To conduct a systematic review on the effect of robot-assisted minimally invasive surgery (R-MIS) on the clinical outcomes and complications of patients with osteoporotic vertebral compression fractures (OVCFs).

Methods

The researchers searched the papers published on PubMed, The Cochrane Library, Web of Science, Embase, Scopus, Ovid MEDLINE, Wiley Online Library, China National Knowledge Infrastructure (CNKI), Chinese biomedical literature service system (SinoMed), and China Medical Association Data. The standardized mean difference (SMD) or mean difference (MD), relative risk (RR), and 95% confidence interval (CI) were calculated. Besides, the data was merged through the random-effect model or common-effect model. A meta-regression mixed-effects single-factor model was utilized to analyze the sources of heterogeneity.

Results

Twelve studies were included, involving 1042 OVCFs cases.
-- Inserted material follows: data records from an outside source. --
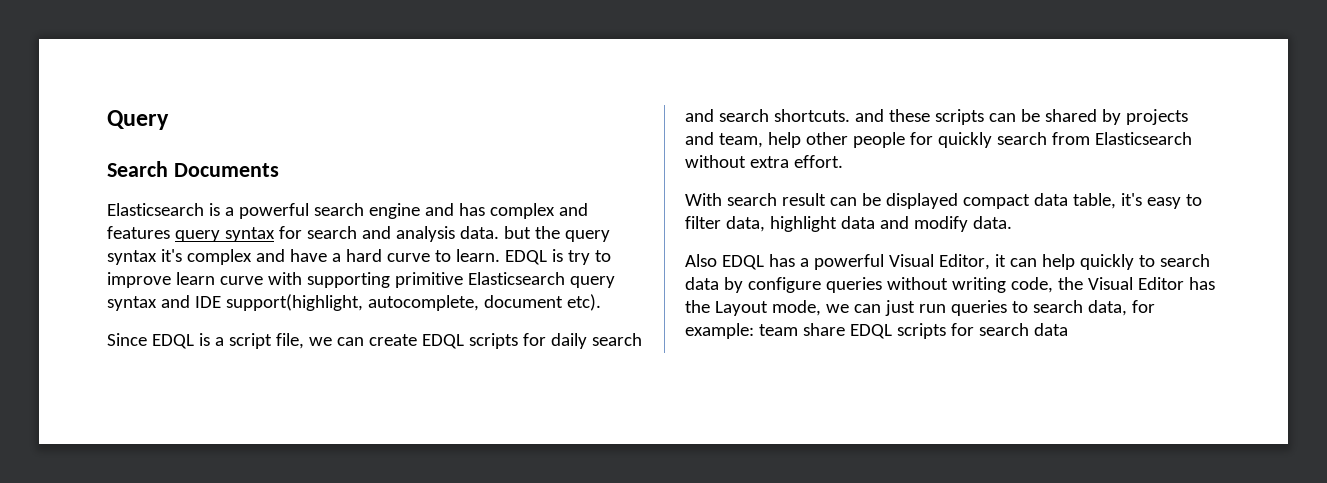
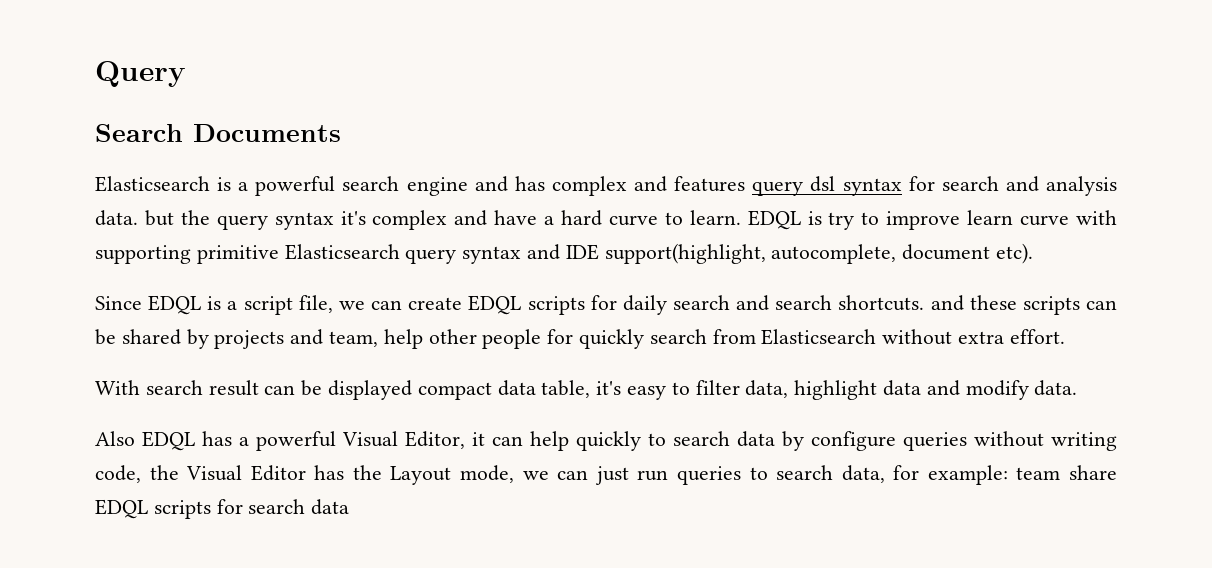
- Elasticsearch is a powerful search engine and has complex and features query syntax for search and analysis data. but the query syntax it's complex and have a hard curve to learn.
+ Elasticsearch is a powerful search engine and has complex and features query dsl syntax for search and analysis data. but the query syntax it's complex and have a hard curve to learn.

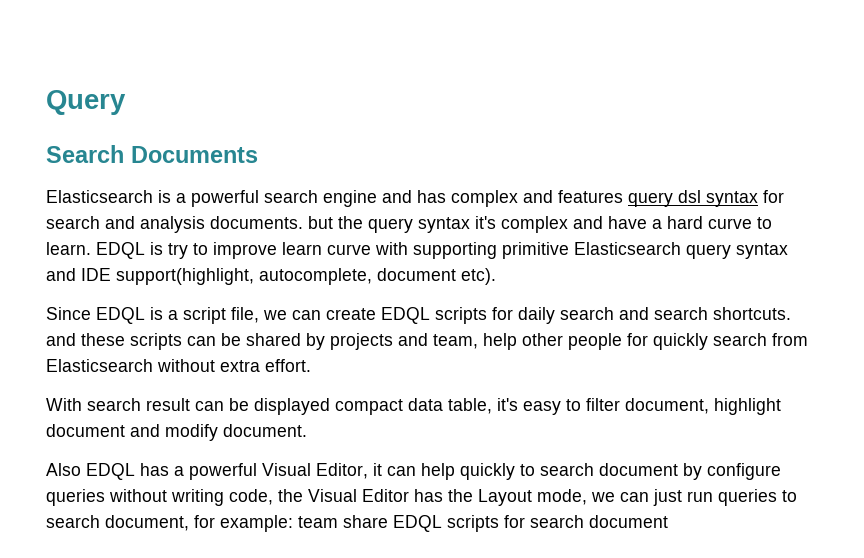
- Elasticsearch is a powerful search engine and has complex and features query dsl syntax for search and analysis data. but the query syntax it's complex and have a hard curve to learn.
+ Elasticsearch is a powerful search engine and has complex and features query dsl syntax for search and analysis documents. but the query syntax it's complex and have a hard curve to learn.
- With search result can be displayed compact data table, it's easy to filter data, highlight data and modify data.
+ With search result can be displayed compact data table, it's easy to filter document, highlight document and modify document.
- Also EDQL has a powerful Visual Editor, it can help quickly to search data by configure queries without writing code, the Visual Editor has the Layout mode, we can just run queries to search data, for example: team share EDQL scripts for search data
+ Also EDQL has a powerful Visual Editor, it can help quickly to search document by configure queries without writing code, the Visual Editor has the Layout mode, we can just run queries to search document, for example: team share EDQL scripts for search document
The prognosis of patients treated with R-MIS was significantly improved, such as Oswestry disability index (ODI) score (MD = -0.65, P = 0.0171), Cobb's angles (MD = -1.03, P = 0.0027), X-ray fluoroscopy frequency (SMD = -2.41, P < 0.0001), Length of hospital stay (MD = -0.33, P = 0.0002), and Cement leakage (RR = 0.37, P < 0.0001). However, no obvious improvement was found in the results of Visual analog scale (VAS) score (MD = -0.16, P = 0.1555), Volume of bone cement (MD = 0.22, P = 0.8339), and Operation time (MD = -3.20, P = 0.3411) after being treated by R-MIS. The meta-regression analysis demonstrated that R-MIS presented no significant impact on the covariates of VAS and Operation time.

Conclusion

R-MIS can significantly reduce the patients’ ODI, Cobb’s angles, X-ray fluoroscopy frequency, and Cement leakage ratio, and shorten the Length of hospital stay. Therefore, R-MIS may be an effective method to promote the patients’ functional recovery, correct spinal deformity, reduce the X-ray fluoroscopy frequency, shorten the Length of hospital stay, and reduce the complications of OVCFs bone Cement leakage.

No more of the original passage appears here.